In a similar fashion, we can define the third derivative as the derivative of the second derivative. It is denoted by $y”’=f”'(x)=\frac{d^{3}y}{dx^{3}}=\frac{d^{3}f}{dx^{3}};$ the fourth derivative is the derivative of the third derivative, and is denoted by $y^{(4)}=f^{(4)}(x)=\frac{d^{4}y}{dx^{4}}=\frac{d^{4}f}{dx^{4}},$ and so on. In general, the $$n$$-th derivative of $$y=f(x)$$ is indicated by one of the following symbols: $y^{(n)}=f^{(n)}(x)=\frac{d^{n}y}{dx^{n}}=\frac{d^{n}f}{dx^{n}}.$

• If $$f^{(n)}(x_{0})$$ exists, then $$f$$ is said to be $$n$$ times differentiable at $$x_{0}$$.

Example 3.15. If $$y=\sin x$$, find $$y^{(4)}.$$

Solution

\begin{aligned} y & =\sin x\\ y’ & =\frac{d}{dx}\sin x=\cos x\\ y^{\prime\prime} & =\dfrac{d}{dx}\cos x=-\sin x\\ y^{\prime\prime\prime} & =\dfrac{d}{dx}(-\sin x)=-\dfrac{d}{dx}\sin x=-\cos x\\ y^{(4)} & =\frac{d}{dx}(-\cos x)=-\frac{d}{dx}\cos x=-(-\sin x)=\sin x\end{aligned} Therefore, $$y^{(4)}=y=\sin x$$.

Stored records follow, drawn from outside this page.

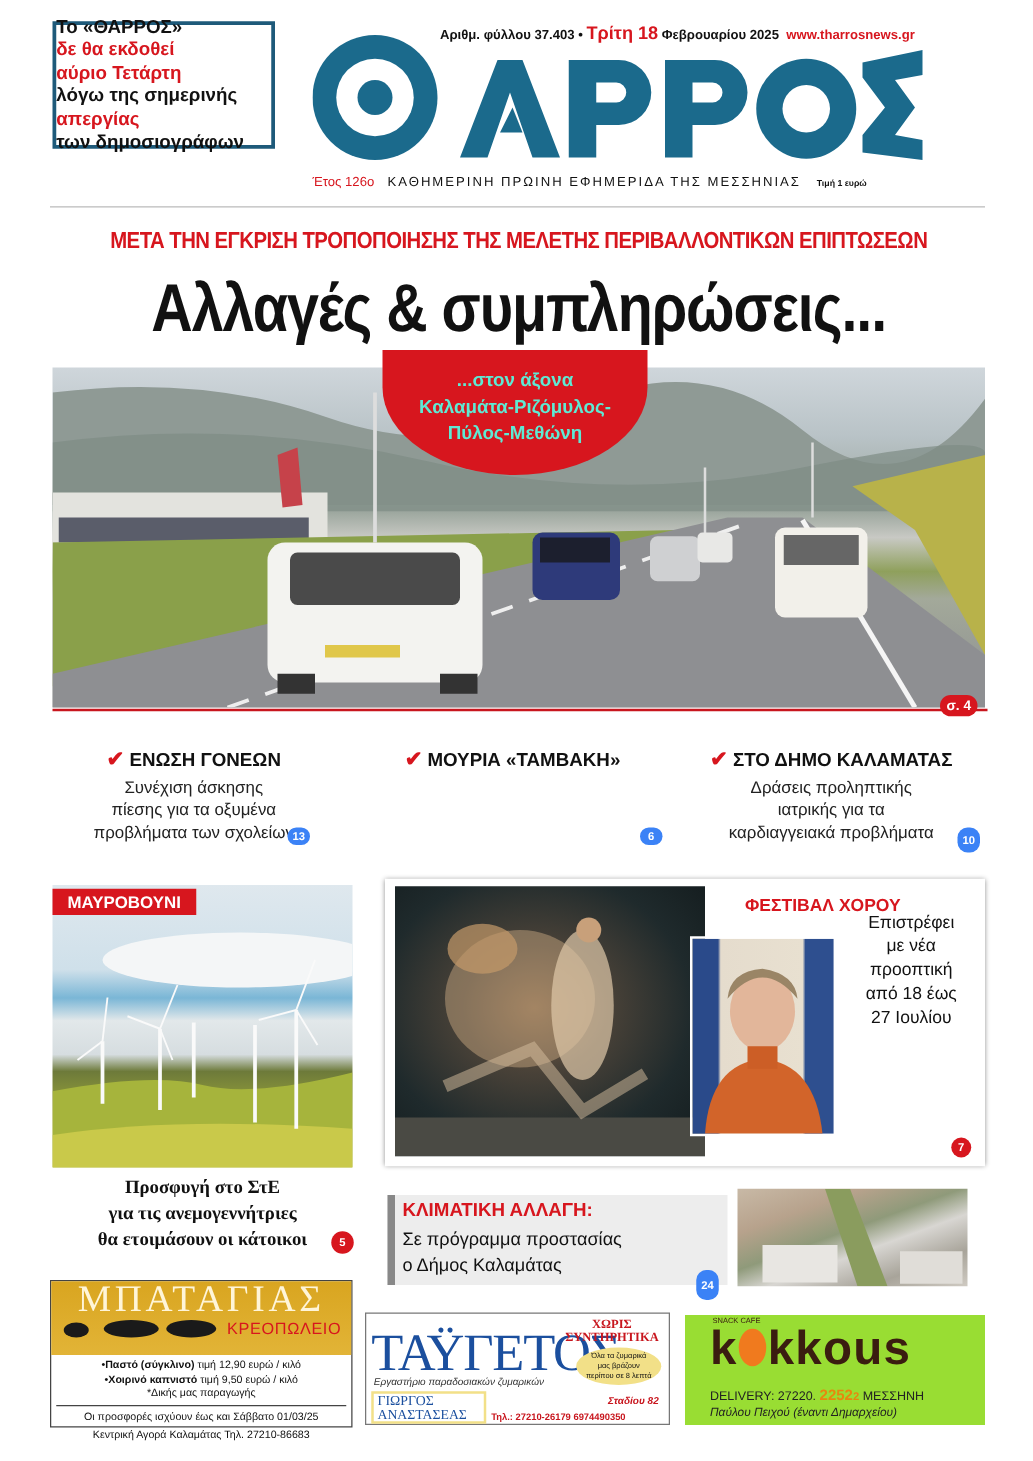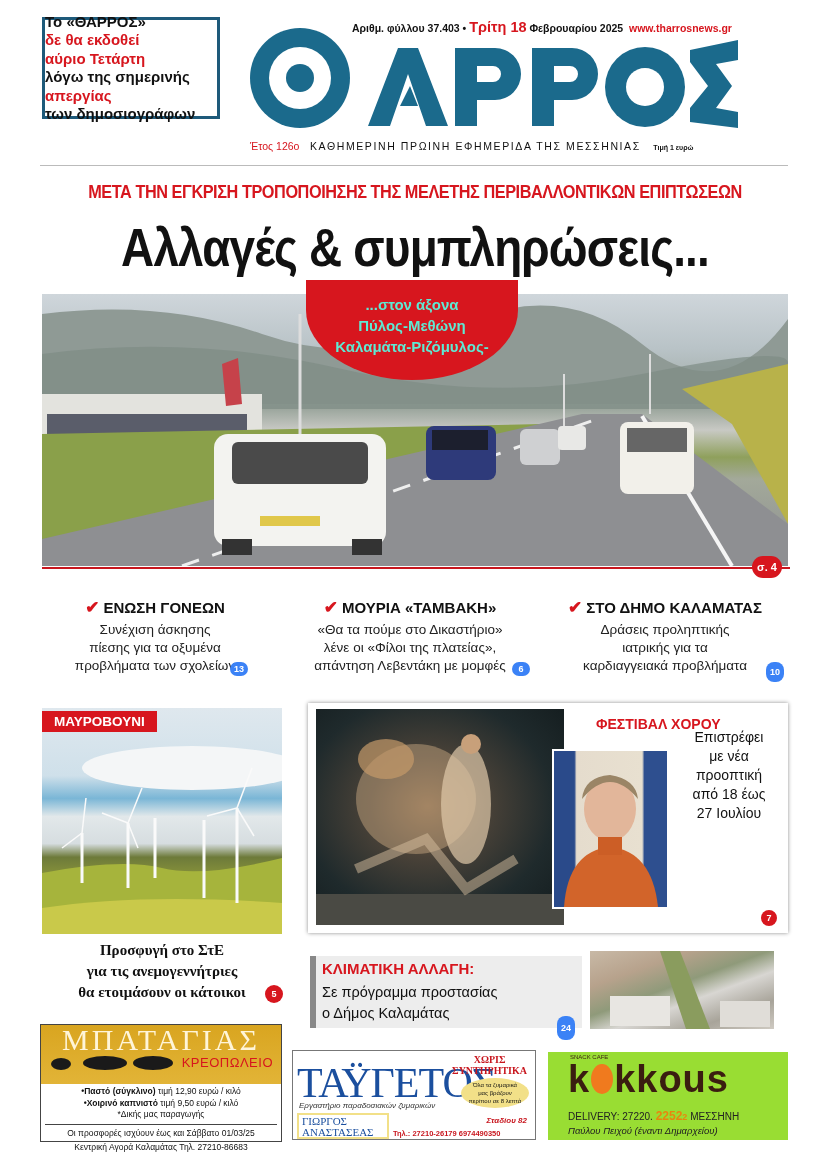--- a/index.html
+++ b/index.html
@@ -150,43 +150,38 @@
 
     <rect x="478" y="135" width="40" height="36" rx="6" fill="#cfd0d2"></rect>
     <rect x="516" y="132" width="28" height="24" rx="4" fill="#e8e8e6"></rect>
 
     <rect x="578" y="128" width="74" height="72" rx="8" fill="#f2f0ea"></rect>
     <rect x="585" y="134" width="60" height="24" fill="#666"></rect>
   </svg>
 </div>
 <div class="abs bubble">
   <div>...στον άξονα</div>
+  <div>Καλαμάτα-Ριζόμυλος-</div>
   <div>Πύλος-Μεθώνη</div>
-  <div>Καλαμάτα-Ριζόμυλος-</div>
 </div>
 <div class="abs red-rule"></div>
-<div class="abs page-badge-red" style="left:752px;top:556px;width:30px;height:22px;border-radius:12px;font-size:11px;">σ. 4</div>
+<div class="abs page-badge-red" style="left:752px;top:556px;width:30px;height:17px;border-radius:12px;font-size:11px;">σ. 4</div>
 
 <div class="abs teaser" style="left:30px;">
   <div class="ttl"><span class="check">✔</span><span>ΕΝΩΣΗ ΓΟΝΕΩΝ</span></div>
   <div class="body">
     <div>Συνέχιση άσκησης</div>
     <div>πίεσης για τα οξυμένα</div>
     <div><span>προβλήματα των σχολείων</span></div>
   </div>
 </div>
 <div class="abs page-badge-grey" style="left:230px;top:662px;width:18px;height:14px;border-radius:8px;">13</div>
 
 <div class="abs teaser" style="left:285px;">
   <div class="ttl"><span class="check">✔</span><span>ΜΟΥΡΙΑ «ΤΑΜΒΑΚΗ»</span></div>
-  <div class="body">
-    <div>«Θα τα πούμε στο Δικαστήριο»</div>
-    <div>λένε οι «Φίλοι της πλατείας»,</div>
-    <div>απάντηση Λεβεντάκη με μομφές</div>
-  </div>
 </div>
 <div class="abs page-badge-grey" style="left:512px;top:662px;width:18px;height:14px;border-radius:8px;">6</div>
 
 <div class="abs teaser" style="left:540px;">
   <div class="ttl"><span class="check">✔</span><span>ΣΤΟ ΔΗΜΟ ΚΑΛΑΜΑΤΑΣ</span></div>
   <div class="body">
     <div>Δράσεις προληπτικής</div>
     <div>ιατρικής για τα</div>
     <div>καρδιαγγειακά προβλήματα</div>
   </div>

Example 3.16. Determine $$a,b$$, and $$c$$ such that $$f”(x)$$ exists everywhere if $f(x)=\begin{cases} x^{3} & \text{when }x\leq1\\ ax^{2}+bx+c & \text{when }x>1 \end{cases}.$

Solution

Because $$f(x)x^{3}$$We have three unknowns: $$a,b,c$$ and hence we need three equations. For $$f$$ to have a second derivative at $$x=1$$, we need:
(1) $$f$$ to be continuous at $$x=1$$,
(2) $$f$$ to have a derivative at $$x=1$$ or $$f’_{-}(1)=f’_{+}(1)$$, and
(3) $$f_{+}”(1)=f_{-}”(1)$$.
Now
(1) The continuity of $$f$$ at $$x=1$$ implies $f(1)=1^{3}=a\cdot1^{2}+b\cdot1+c.\tag{i}$ (2) $$f$$ has a derivative at $$x=1$$. Thus \begin{aligned} f’_{-}(1) & =f’_{+}(1)\\ \left.3x^{2}\right|_{x=1} & =\left.2ax+b\right|_{x=1}\\ 3 & =2a+b.\tag{ii}\end{aligned} (3) $$f$$ has a second derivative at $$x=1$$. Thus \begin{aligned} f”_{-}(1) & =f”_{+}(1)\\ \left.6x\right|_{x=1} & =\left.2a\right|_{x=1}\\ 6 & =2a\tag{iii }\end{aligned} From (i), (ii), and (iii), we conclude $a=3,\qquad b=-3,\quad\text{and}\quad c=1.$